En tanto no se puede vivir sin el cuerpo ni antes ni más allá de él, las peticiones de los “indios” evocan el derecho de reinventarse. No tanto en “el deseo de ser piel roja” sino en el vértigo liberador de abandonarse momentáneamente al porvenir, a un campo de fuerzas sin clasificaciones raciales, donde el cuerpo fluya como el caballo kafkiano que se deshace en la cabalgata.

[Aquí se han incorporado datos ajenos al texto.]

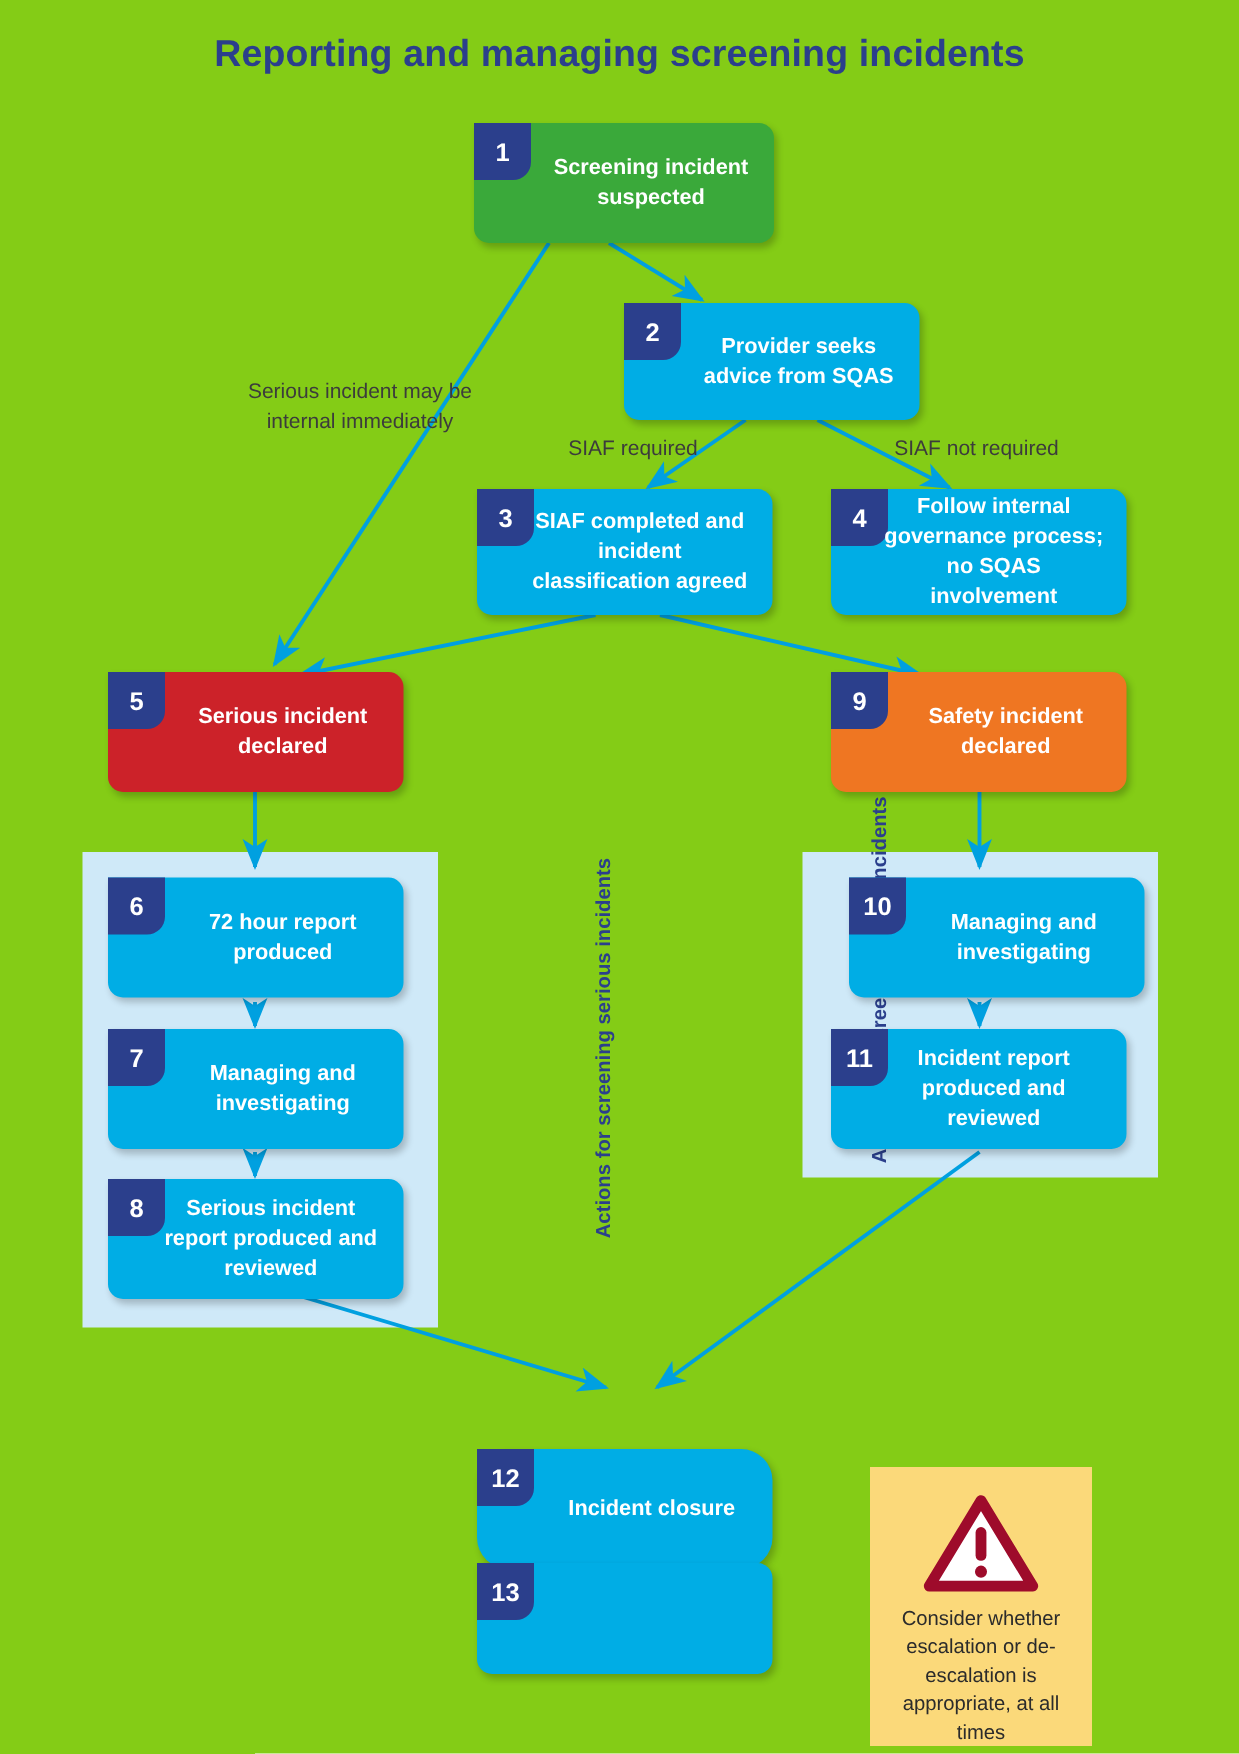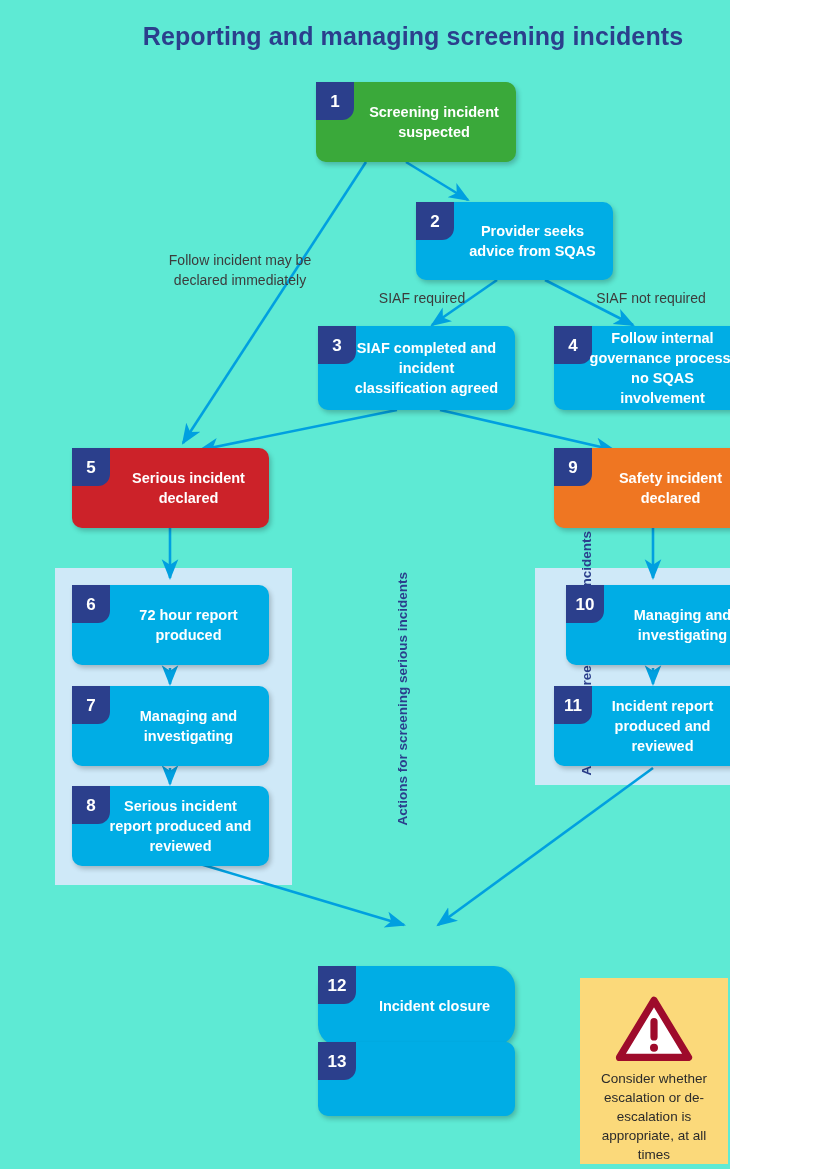"Reporting and managing screening" #canvas { background: #5eead4 -> #84cc16; width: 730px -> 826px }
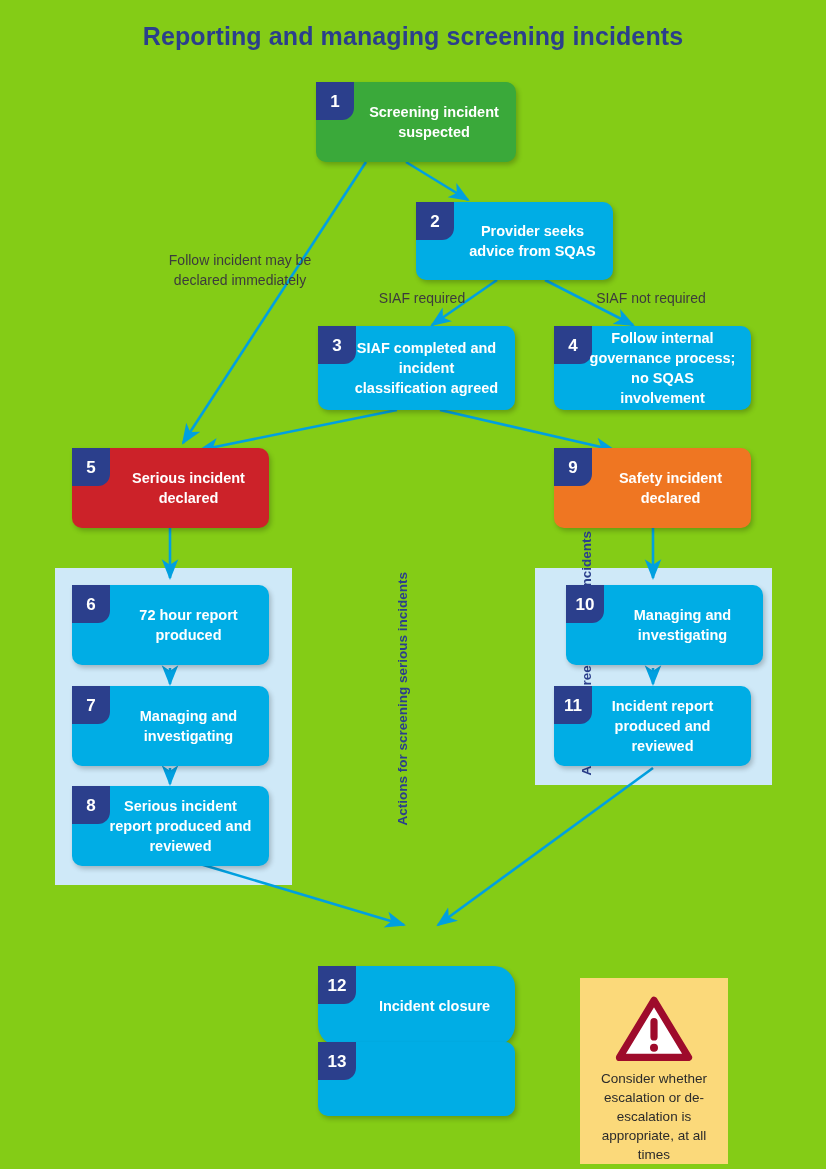"Follow incident may be declared" div.annotation { text: Follow incident may be declared -> Serious incident may be internal }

Guayaquil, octubre de 2016 / Barcelona, junio de 2017

Anyely Marín Cisneros co-dinamiza el colectivo artístico diásporas críticas. Es investigadora-militante y docente. Su trabajo reciente traza genealogías de las construcciones tecno-científicas del Trópico y geopolíticas del cuerpo, la sexualidad y “la raza”. Se formó en mundillos de la edición en papel y de la Tv experimental.

[1] Bolívar Echeverría afirma, en sus estudios del barroco y la modernidad latinoamericanas, que la curva demográfica se acelera desde 1650, por lo que para el año 1730 la composición social se ha modificado notoriamente.
[2] Me acojo al uso que hacen Deleuze y Guattari de libido e inconsciente, articulados al campo social, económico y político, torciendo la noción freudiana individual y edípica de libido.